Cross-cultural neutrality about controversy? The Wikipedia case

The Tower of Babel - Lucas van Valckenborch (1595)

The project

Hi! I’m Marta and my thesis project consists in a cross-linguistic analysis of treatments and declinations of a controversial topic between different editions of Wikipedia. The aim of the research is to discover if the debate linked to a controversial page coincides or differs in the various languages and therefore how high is the percentage of incidence of the culture associated with them in the generation of contents. The final output of the project is a tool (set of visualizations) which allows to compare visually several aspects of the discussion built on a chosen controversial theme and increase the general awareness of readers on different cultural interpretations of it.

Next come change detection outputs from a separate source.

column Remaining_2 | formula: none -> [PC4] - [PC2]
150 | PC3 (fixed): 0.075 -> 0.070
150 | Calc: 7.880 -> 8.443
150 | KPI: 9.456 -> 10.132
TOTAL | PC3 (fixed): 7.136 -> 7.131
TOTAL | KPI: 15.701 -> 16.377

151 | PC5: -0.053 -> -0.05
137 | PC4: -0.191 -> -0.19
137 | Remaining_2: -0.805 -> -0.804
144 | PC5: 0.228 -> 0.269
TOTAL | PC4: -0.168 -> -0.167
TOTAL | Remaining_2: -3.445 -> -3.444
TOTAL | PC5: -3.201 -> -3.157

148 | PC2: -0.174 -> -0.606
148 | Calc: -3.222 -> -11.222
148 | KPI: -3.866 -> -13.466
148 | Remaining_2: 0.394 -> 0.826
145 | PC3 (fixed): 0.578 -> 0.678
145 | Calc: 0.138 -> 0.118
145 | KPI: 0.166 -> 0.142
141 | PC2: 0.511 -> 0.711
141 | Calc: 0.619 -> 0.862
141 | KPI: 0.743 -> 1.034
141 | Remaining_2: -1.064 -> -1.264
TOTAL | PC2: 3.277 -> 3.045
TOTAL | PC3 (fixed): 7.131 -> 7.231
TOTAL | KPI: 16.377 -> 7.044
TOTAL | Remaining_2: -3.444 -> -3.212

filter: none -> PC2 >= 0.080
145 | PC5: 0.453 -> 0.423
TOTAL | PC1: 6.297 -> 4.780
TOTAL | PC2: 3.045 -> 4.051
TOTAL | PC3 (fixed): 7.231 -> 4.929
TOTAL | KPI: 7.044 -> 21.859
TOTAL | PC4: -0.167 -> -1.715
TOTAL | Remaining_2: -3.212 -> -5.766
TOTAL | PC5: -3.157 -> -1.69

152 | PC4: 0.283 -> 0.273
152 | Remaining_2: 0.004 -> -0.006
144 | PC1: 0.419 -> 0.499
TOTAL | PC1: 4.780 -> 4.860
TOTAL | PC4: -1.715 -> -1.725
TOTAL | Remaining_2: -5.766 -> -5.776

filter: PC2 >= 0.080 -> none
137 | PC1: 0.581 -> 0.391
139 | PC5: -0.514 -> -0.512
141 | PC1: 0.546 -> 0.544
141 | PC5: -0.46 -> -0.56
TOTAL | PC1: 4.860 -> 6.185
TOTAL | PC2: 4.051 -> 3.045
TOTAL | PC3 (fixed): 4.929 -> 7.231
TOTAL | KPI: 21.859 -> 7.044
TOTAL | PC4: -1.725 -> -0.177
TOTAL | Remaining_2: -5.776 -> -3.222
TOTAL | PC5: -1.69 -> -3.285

Cross-linguistic Wikipedia: NPOV and cultural background

Wikipedia, as an online encyclopedia whose contents are produced and updated entirely by users, may be considered and studied as a mirror of modern society. One of the most important conditions required in the production of content is the maintenance of a neutral point of view (NPOV) to avoid any personal opinion, a difficult aim for a collaborative articles production.

Wikipedia is currently available in 288 language editions (April 2015) and each edition is organized and developed separately from the other, based on cultural predispositions of the countries from which it takes voice. The neutrality of articles should give an objective value and universal to content that goes beyond the origins and ideologies of each editors. However, despite the article was written in accordance with NPOV policy, there are cases where the definition of the topic can’t be separated from the consideration that the different cultural backgrounds have of it.

The aim of my thesis is to verify if the debate linked to a controversial topic coincides or differs in the various language editions and therefore how high is the percentage of incidence of the culture of origin on the generation and treatment of the content. The output of the project is a tool which allows to compare, between the editions, various aspects of the debate on a chosen controversial topic.

Bibliography of cross-linguistic studies about Wikipedia

Many researches have made Wikipedia their object of study analyzing the pros and cons of this archive of knowledge generated collaboratively. Only recently the cross-linguistic aspect of Wikipedia seems to have gained interest in the sociologists community and this has led to a proliferation of studies, even if comparative researches are still limited.

The studies analyzing the cross-cultural aspect of Wikipedia can be substantially divided in two groups (Bao & Hecht, 2012): projects studying the multilingual behaviour on Wikipedia and projects that attempt to equalize information between the editions. But how different is the approach of communities in generating a shared knowledge? Is possible speak of a “global consensus” (Hecht & Gergle 2010) in a particular encyclopedic context such as Wikipedia?

A detailed analysis of the existing research projects on cross-cultural Wikipedia has permit to identify four recurrent thematic areas of study defined by the aspects examined:


Semantic analysis / text similarity

The primary aim of the many researches is to see if different language communities tend to describe the same argument in a similar manner. For this purpose the method used is the extraction and comparison of concepts / entities, identifiable with interlink, (Bao, Hecht et. 2012; Hecht & Gergle, 2010; Massa & Scrinzi, 2010) and the following comparison of their application (Adafre & De Rijke 2006). This kind of study is able to bring out the stereotypes that a nation or culture has towards another, if the external point of view on a culture coincides with the idea of this culture of itself (Laufer, Flöck et al., 2014) rather than to observe the cultural interpretation and level of involvement on a particular topic (Kumar, Coggins, Mc Monagle; Otterbacher, 2014).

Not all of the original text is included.